Extracted data entries:
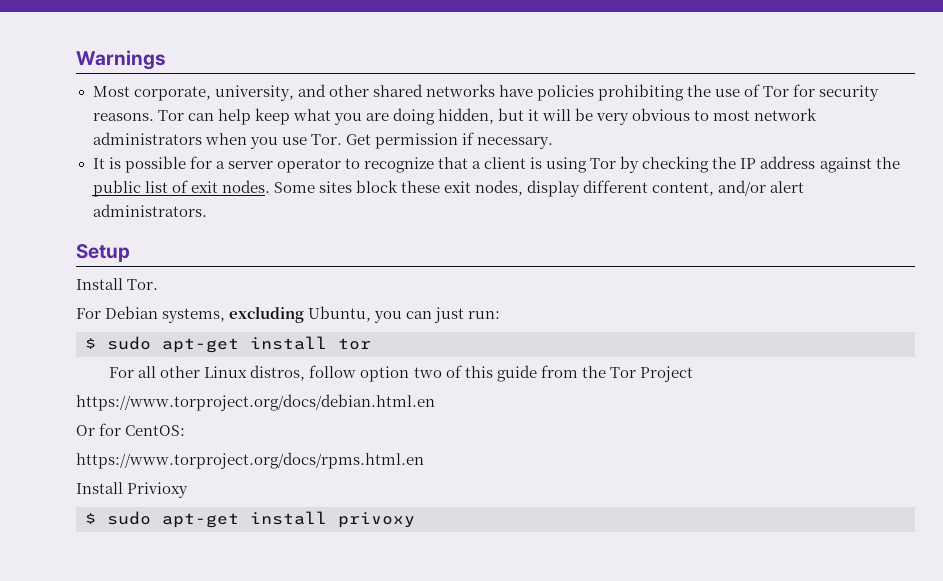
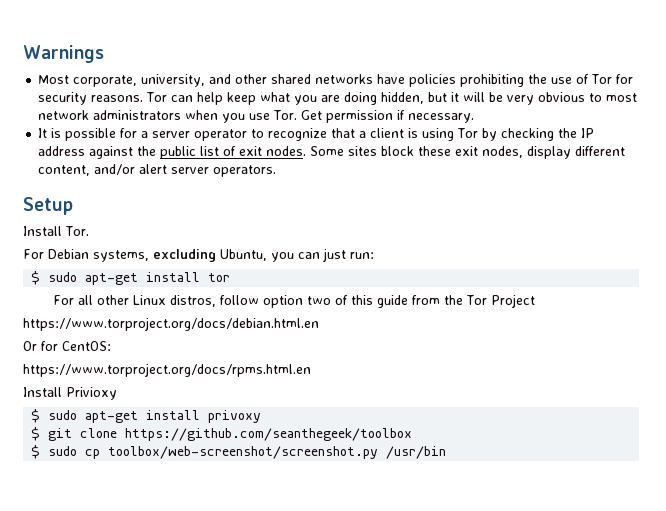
[92,204,207,217] administrators. -> [171,165,277,177] server operators.
(415, 520) none -> [31,427,413,441] [31,445,447,459] // $ git clone https://github.com/seanthegeek/toolbox // $ sudo cp toolbox/web-screenshot/screenshot.py /usr/bin

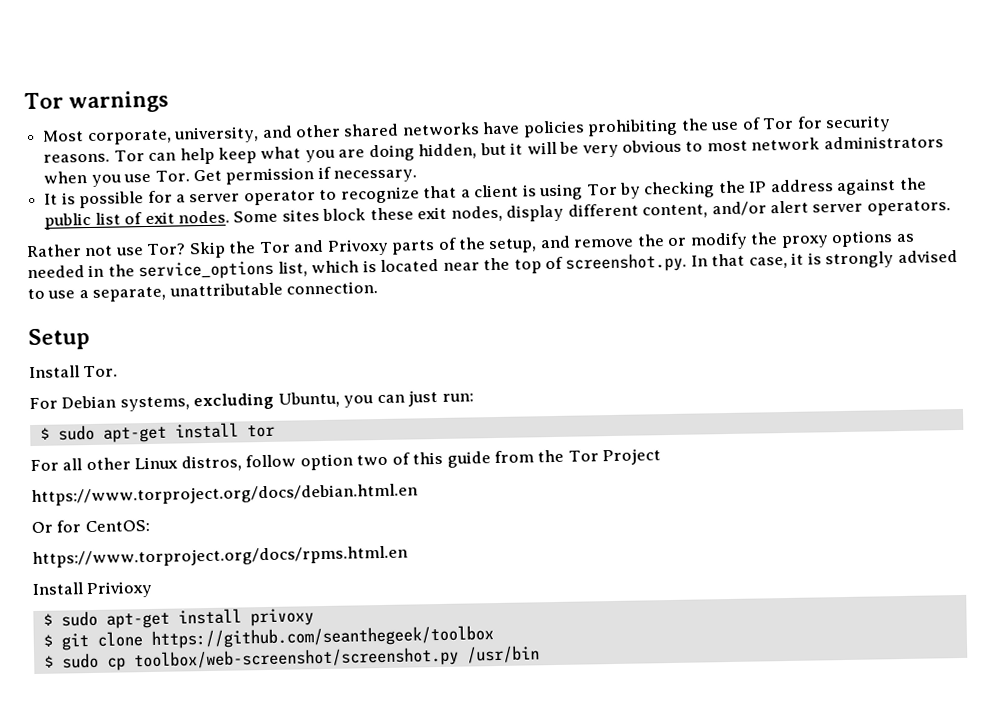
[23,45,104,63] Warnings -> [24,90,169,114] Tor warnings
(277, 171) none -> [26,230,915,259] [27,250,958,281] [27,281,379,302] // Rather not use Tor? Skip the Tor and Privoxy parts of the setup, and remove the or modify the proxy options as needed in the service_options list, which is located near the top of screenshot.py. In that case, it is strongly advised to use a separate, unattributable connection.

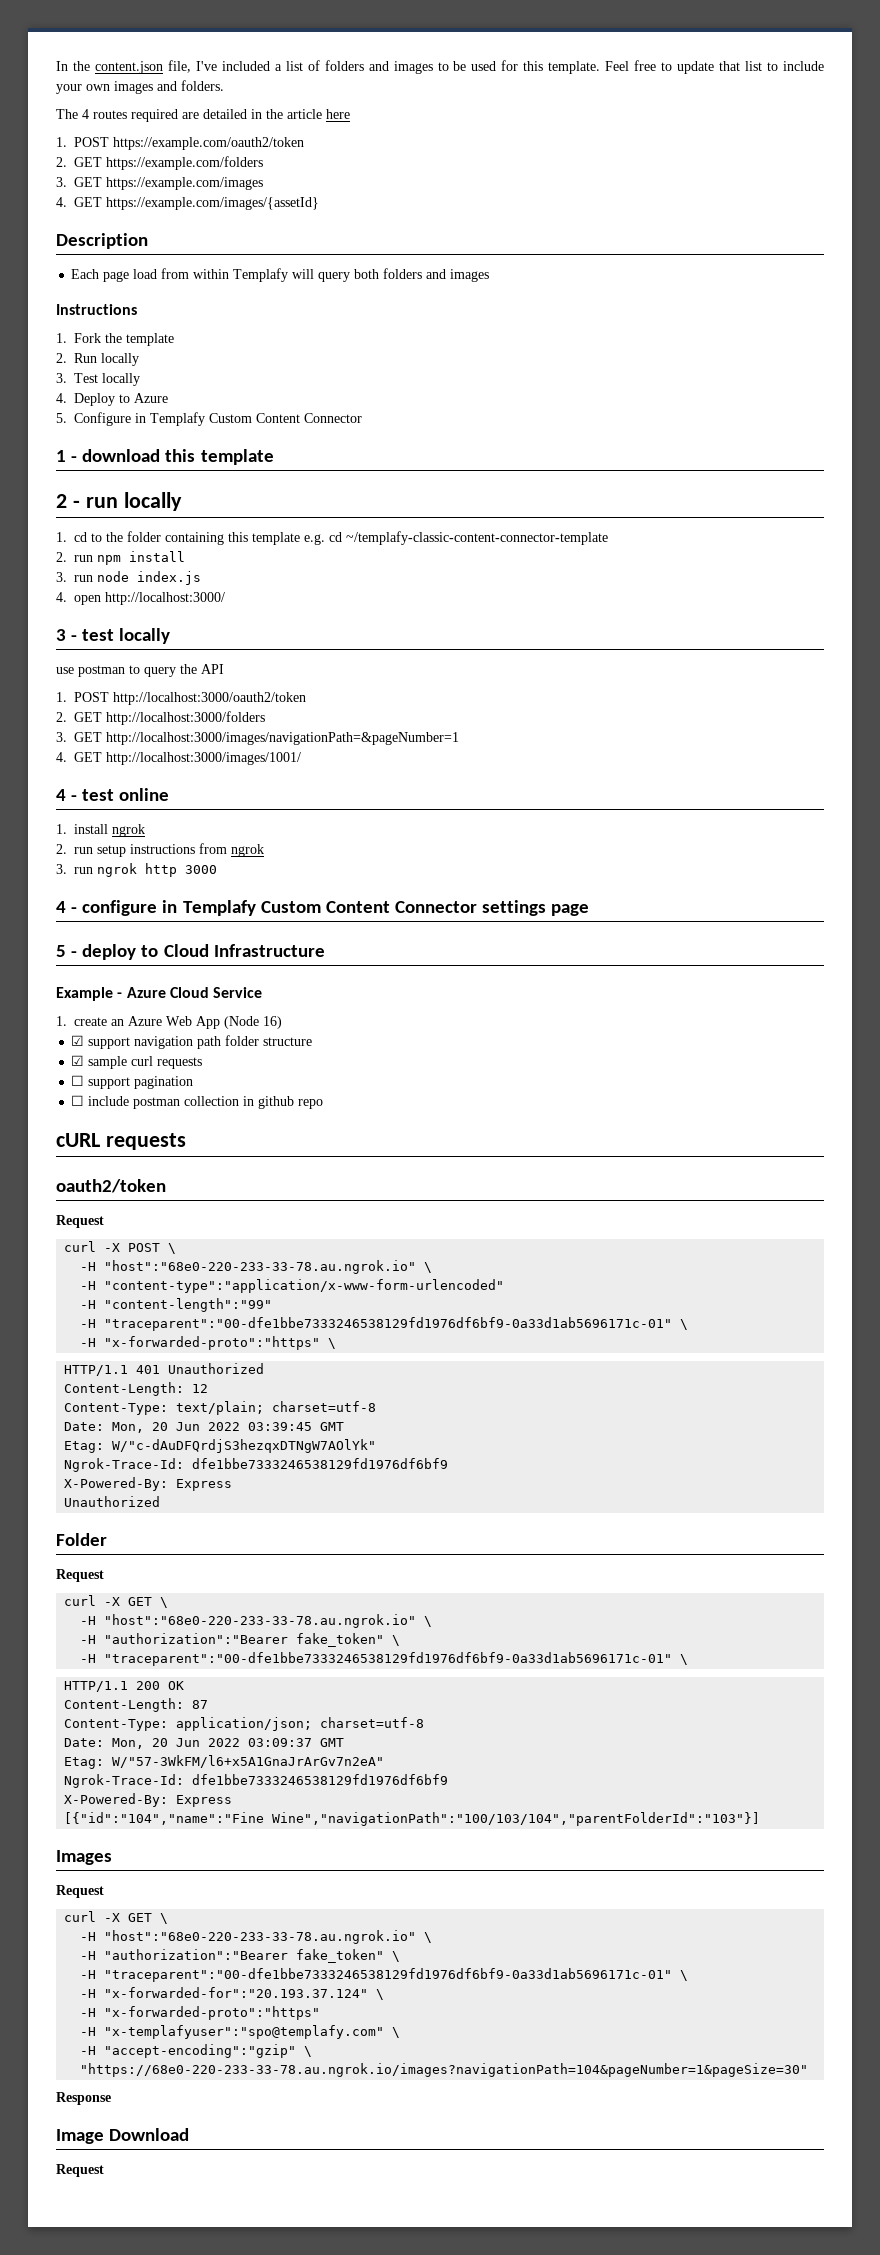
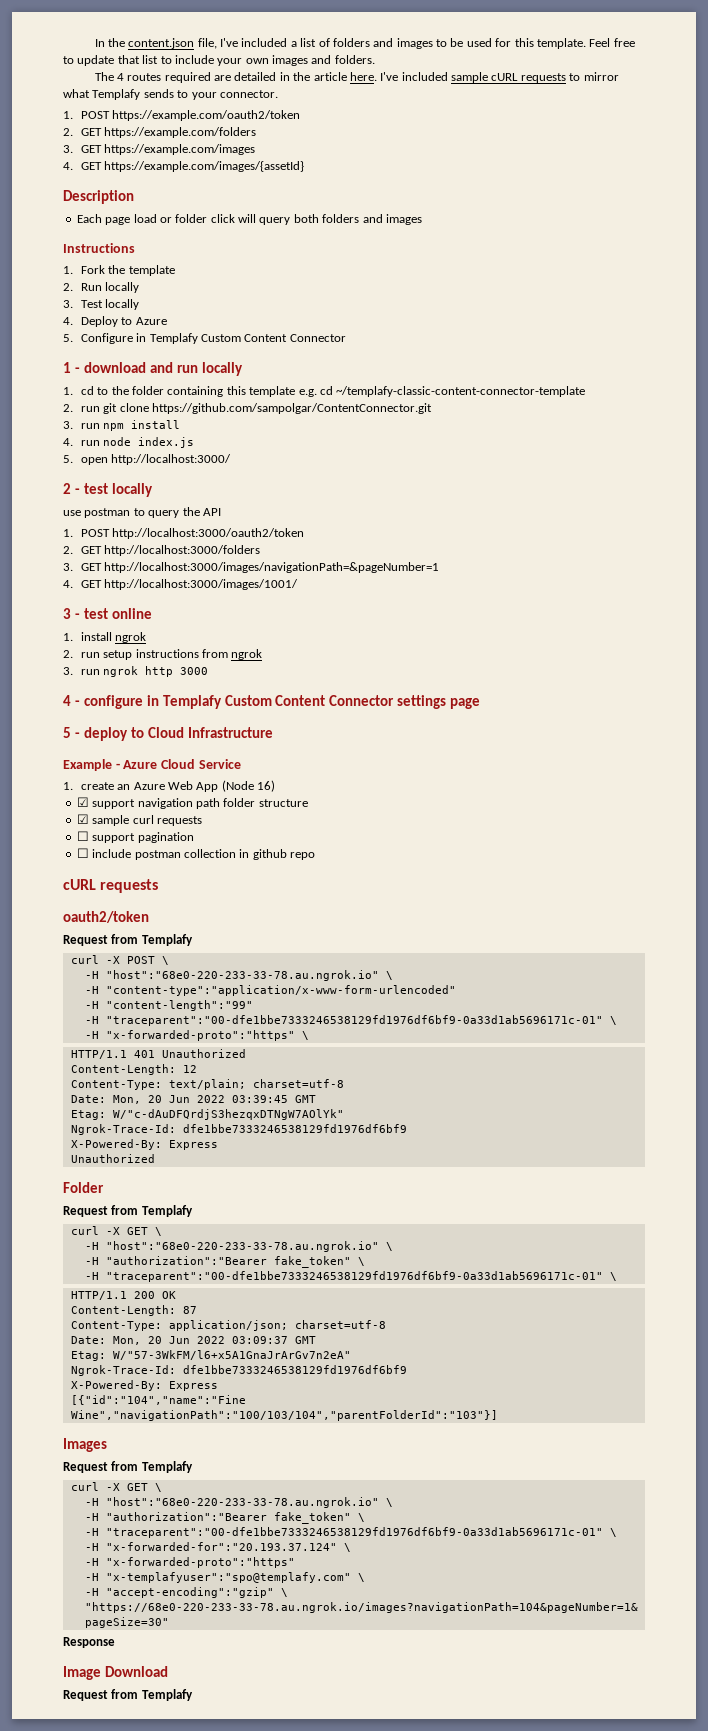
[326,109,350,119] here -> [349,72,619,83] [63,89,278,100] here. I've included sample cURL requests to mirror what Templafy sends to your connector.
[161,268,289,282] from within Templafy -> [159,214,235,223] or folder click
[165,449,274,465] [56,494,80,508] this template // 2 - -> [149,362,173,373] and
(93, 558) none -> [103,403,433,414] [63,421,100,429] git clone https://github.com/sampolgar/ContentConnector.git // 3. run
[56,572,67,582] 3. -> [63,438,73,446] 4.
[56,592,67,602] 4. -> [63,455,73,463] 5.
[56,629,66,641] 3 -> [63,483,71,494] 2
[56,789,66,801] 4 -> [63,608,71,619] 3
(104, 1221) none -> [111,934,193,946] from Templafy
(104, 1575) none -> [111,1205,193,1217] from Templafy
(104, 1891) none -> [111,1461,193,1473] from Templafy
(104, 2170) none -> [111,1689,193,1701] from Templafy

## YOUR GOAL
Only the lines above starting at the line that holds "[326,109,350,119] here ->" and ending at the line that holds "[56,629,66,641] 3 -> [63,483,71,494] 2" are to be repeated, exactly and in full.

## SOLUTION FOR THIS PROBLEM
[326,109,350,119] here -> [349,72,619,83] [63,89,278,100] here. I've included sample cURL requests to mirror what Templafy sends to your connector.
[161,268,289,282] from within Templafy -> [159,214,235,223] or folder click
[165,449,274,465] [56,494,80,508] this template // 2 - -> [149,362,173,373] and
(93, 558) none -> [103,403,433,414] [63,421,100,429] git clone https://github.com/sampolgar/ContentConnector.git // 3. run
[56,572,67,582] 3. -> [63,438,73,446] 4.
[56,592,67,602] 4. -> [63,455,73,463] 5.
[56,629,66,641] 3 -> [63,483,71,494] 2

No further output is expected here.